WASHINGTON - Democratic presidential nominee Hillary Clinton came out on top after a fiery first debate against her Republican opponent Donald Trump where they levelled sharp and personal charges against each other over a range of issues.
The debate at Hofstra University in New York on Monday night (Tuesday morning Singapore time) comes at a time when the race is tightening between the two candidates - particularly in battleground states such as North Carolina, Florida and Iowa - and many say the debate could determine who ends up in the White House next year.
After a subdued start on both sides, Mr Trump turned up the heat and started interrupting and raising his voice against Mrs Clinton a number of times, hoping to achieve the upper hand.
His first line of attack was to criticise Mrs Clinton for being at her job for "30 years" and failing to make better trade deals for America.
He then pressed on with the issue of the 12-nation Trans-Pacific Partnership (TPP), pointing out that she had changed her opinion on the deal because of his stance.
When she tried to explain that she hoped it would be a good deal but concluded that it wasn't, Mr Trump tried to corner her: "So is it President Obama's fault?" he asked three times.
Mrs Clinton, however, remained calm and stuck to her message of creating more jobs and looking out for the middle class.
While Mr Trump seemed strong and passionate on the topic of trade, his energy waned in the next hour of the debate, when Mrs Clinton clearly drove the debate and often put him on the defensive.
She hit her opponent hard on not releasing his tax returns, trying to get under his skin by suggesting that "maybe he's not as rich as he says he is", "maybe he's not as charitable as he claims to be", or "may be he doesn't want the American people, all of you watching tonight, to know that he's paid nothing in federal taxes".
Mr Trump took the bait and said "that makes me smart" - almost an admission that he had indeed evaded taxes.
When he tried to hit back using Mrs Clinton's email scandal, she promptly apologised for her mistake.
The Republican then made the mistake of not grilling her more on the emails. Instead, he went back to talking about himself and his "extremely under-leveraged" business.
From taxation, Mrs Clinton expertly led the discussion to Mr Trump's business, accusing him of building "a lot of businesses on the backs of little guys". She talked about his bankruptcies and how he had stiffed contractors who had worked for him.
Yet again, Mr Trump took the bait, defending himself and his company, saying it was an "unbelievable company". But he was unable to show how he stood for the "little guys", except to say that he had created tens of thousands of jobs.

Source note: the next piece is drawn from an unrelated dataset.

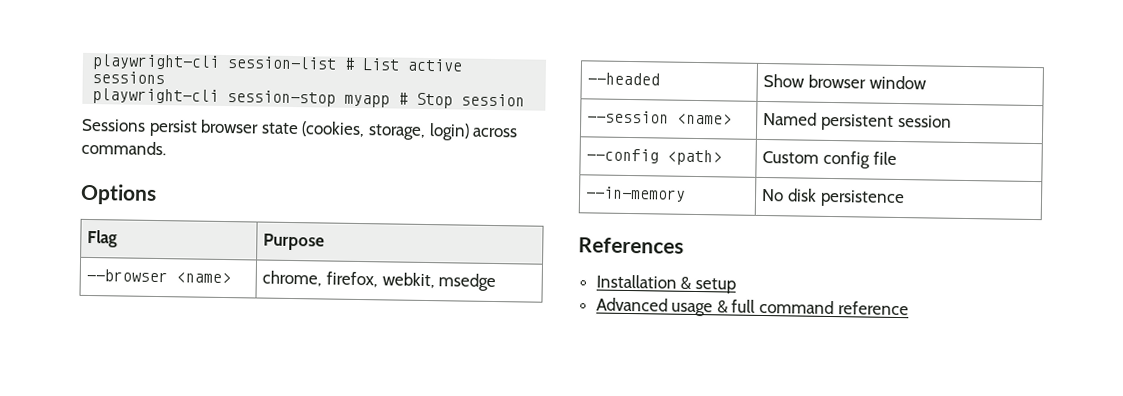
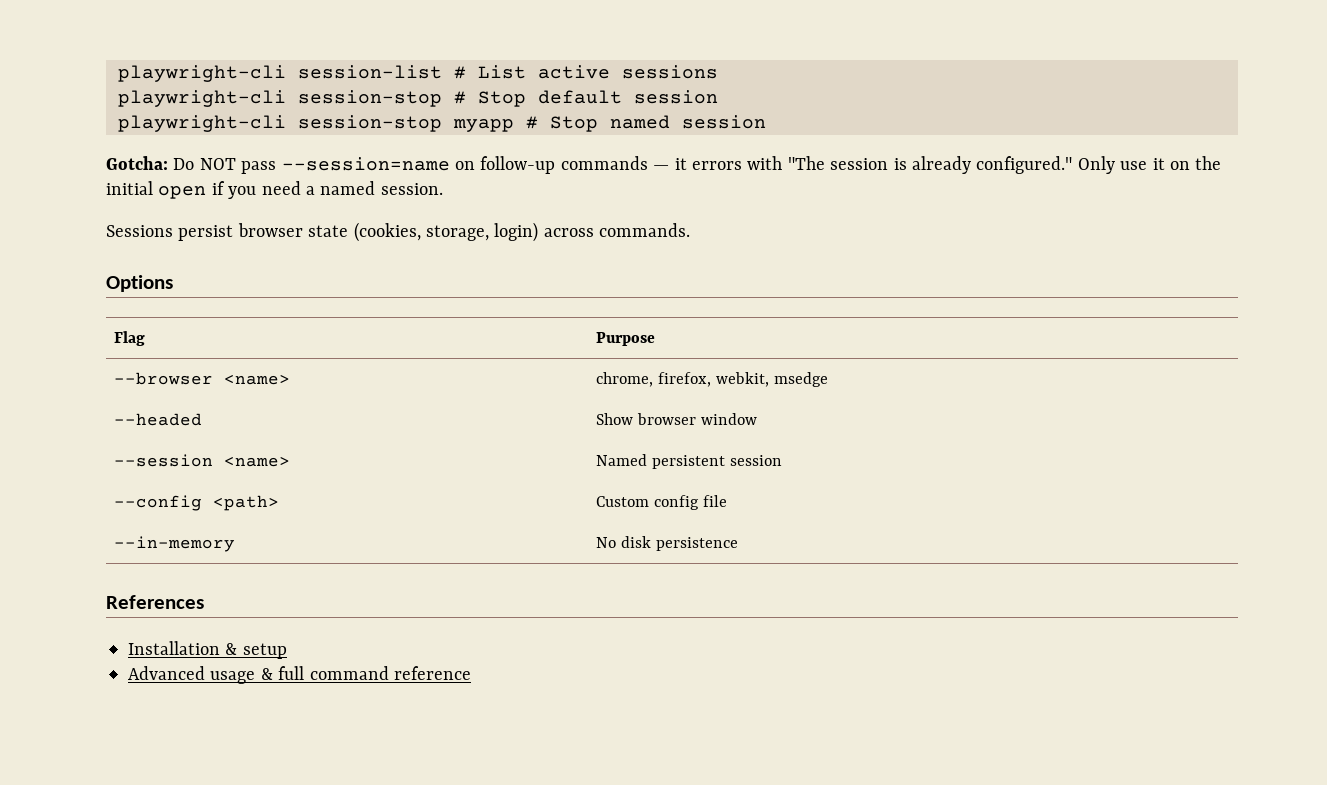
+ playwright-cli session-stop # Stop default session
- playwright-cli session-stop myapp # Stop session
+ playwright-cli session-stop myapp # Stop named session
+ Gotcha: Do NOT pass --session=name on follow-up commands — it errors with "The session is already configured." Only use it on the initial open if you need a named session.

When the issue turned to race relations in America, Mrs Clinton talked about building trust between communities and the police, while Mr Trump painted himself as the law-and-order candidate.
He expressed his support for "stop and frisk" measures, which the moderator pointed out was ruled unconstitutional in the state of New York.
Mrs Clinton also scored big by suggesting that Mr Trump himself was racist, pointing out his part in the birther movement, saying that he started his political activity based on a "racist lie" that President Barack Obama was not an American citizen.
She then harked back to 1973, when Mr Trump was sued by the Justice Department for racial discrimination because he would not rent apartment in one of his developments to African-Americans.
Once again, this put the real estate tycoon on the defensive, accusing Mrs Clinton of treating Mr Obama with disrespect when they were political opponents in the run up to the 2008 presidential election. His only defence for the 1973 suit was that he settled it with "no admission of guilt".
By the time the topic got to security issues, Mr Trump had pretty much unravelled, insisting that he did not support the war in Iraq even after the moderator said that "records showed otherwise".
He then went on an unprovoked spiel about his own temperament: "I think my strongest asset, maybe by far, is my temperament. I have a winning temperament. I know how to win," he said. The comments drew a chuckle from the crowd, which had remained mostly impartial, with some cheers throughout the night.
After saying the word "temperament" five times, Mrs Clinton simply responded with "Whew, ok" before speaking more substantively about the North Atlantic Treaty Organisation (NATO) and the importance of maintaining allies.
The night ended with both Mr Trump and Mrs Clinton being asked if they would accept the outcome of the election. Mrs Clinton gave a straight answer: " I support our democracy. And sometimes you win. Sometimes you lose. But I certainly will support the outcome of this election."
But Mr Trump had to be asked twice before conceding: "I'm going to make America great again. I will be able to do it. If she wins, I will absolutely support her."